Share your thoughts in the 2024 State of Clojure Survey!

Welcome! Please see the About page for a little more info on how this works.

0 votes
in Protocols by
There is a PermGen memory leak that we have tracked down to protocol methods and multimethods called inside an {{eval}}, because of the caches these methods use.

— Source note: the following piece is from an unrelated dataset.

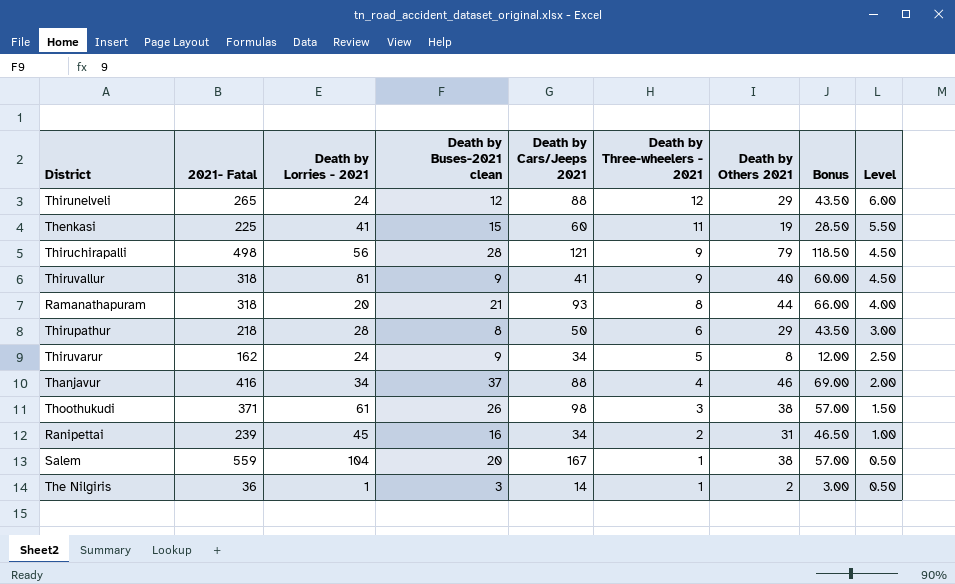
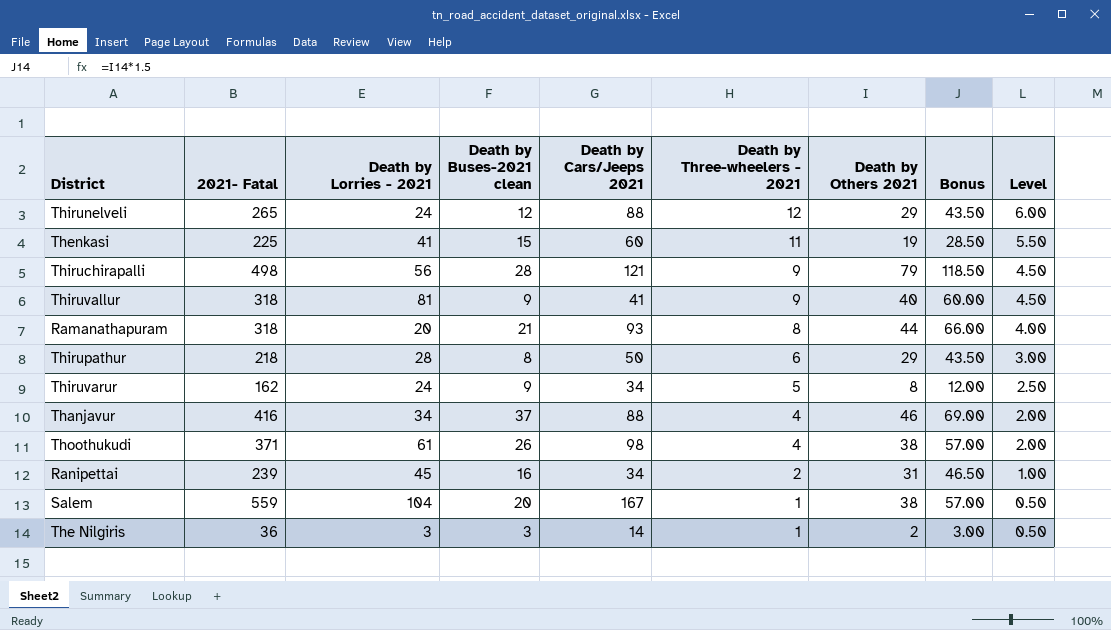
Thoothukudi | Death by Three-wheelers - 2021: 3 -> 4
Thoothukudi | Level: 1.50 -> 2.00
The Nilgiris | Death by Lorries - 2021: 1 -> 3

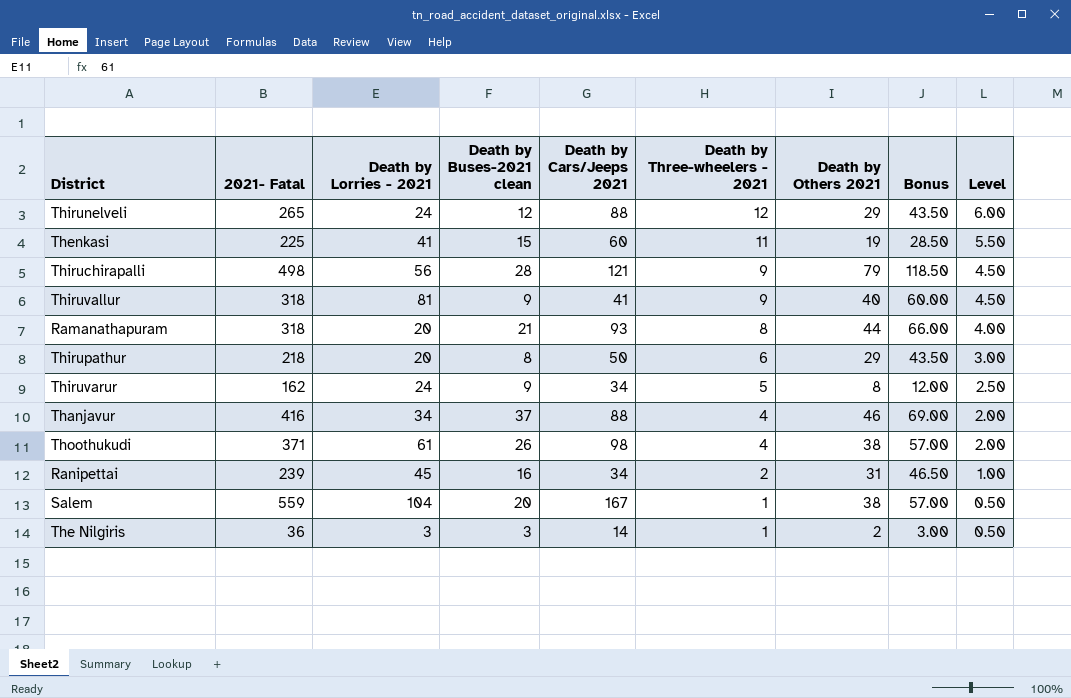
Thirupathur | Death by Lorries - 2021: 28 -> 20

The problem only arises when the value being cached is an instance of a class (such as a function or reify) that was defined inside the {{eval}}. Thus extending {{IFn}} or dispatching a multimethod on an {{IFn}} are likely triggers.

*Reproducing:* The easiest way that I have found to test this is to set "{{-XX:MaxPermSize}}" to a reasonable value so you don't have to wait too long for the PermGen spaaaaace to fill up, and to use "{{-XX:+TraceClassLoading}}" and "{{-XX:+TraceClassUnloading}}" to see the classes being loaded and unloaded.

{code:title=leiningen project.clj}
(defproject permgen-scratch "0.1.0-SNAPSHOT"
  :dependencies [[org.clojure/clojure "1.5.0-RC1"]]
  :jvm-opts ["-XX:MaxPermSize=32M"
             "-XX:+TraceClassLoading"
             "-XX:+TraceClassUnloading"])


You can use {{lein swank 45678}} and connect with slime in emacs via {{M-x slime-connect}}.

To monitor the PermGen usage, you can find the Java process to watch with "{{jps -lmvV}}" and then run "{{jstat -gcold +_<PROCESS_ID>_+ 1s}}". According to [the jstat docs|http://docs.oracle.com/javase/7/docs/technotes/tools/share/jstat.html#gcold_option], the first column (PC) is the "Current permanent space capacity (KB)" and the second column (PU) is the "Permanent space utilization (KB)". VisualVM is also a nice tool for monitoring this.

h2. Multimethod leak

Evaluating the following code will run a loop that eval's {{(take* (fn foo []))}}.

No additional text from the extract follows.